- _WORK REQUIRED_:
Repeat exactly, and only, the lines of the material below from the one that contains "3569 | arr_time: 21:17:46.385536" through its final line.

- _EXERCISE INPUT_:

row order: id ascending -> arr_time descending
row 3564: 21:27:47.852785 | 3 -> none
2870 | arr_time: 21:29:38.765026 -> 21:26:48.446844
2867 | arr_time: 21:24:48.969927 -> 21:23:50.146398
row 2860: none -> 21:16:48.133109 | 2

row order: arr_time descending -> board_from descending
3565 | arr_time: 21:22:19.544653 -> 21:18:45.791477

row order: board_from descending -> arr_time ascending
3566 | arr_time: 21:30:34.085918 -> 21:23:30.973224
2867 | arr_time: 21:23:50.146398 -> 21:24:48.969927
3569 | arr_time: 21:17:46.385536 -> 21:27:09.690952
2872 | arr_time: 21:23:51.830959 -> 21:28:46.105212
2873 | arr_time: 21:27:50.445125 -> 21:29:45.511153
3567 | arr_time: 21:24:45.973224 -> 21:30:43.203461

- _EXERCISE RESPONSE_:
3569 | arr_time: 21:17:46.385536 -> 21:27:09.690952
2872 | arr_time: 21:23:51.830959 -> 21:28:46.105212
2873 | arr_time: 21:27:50.445125 -> 21:29:45.511153
3567 | arr_time: 21:24:45.973224 -> 21:30:43.203461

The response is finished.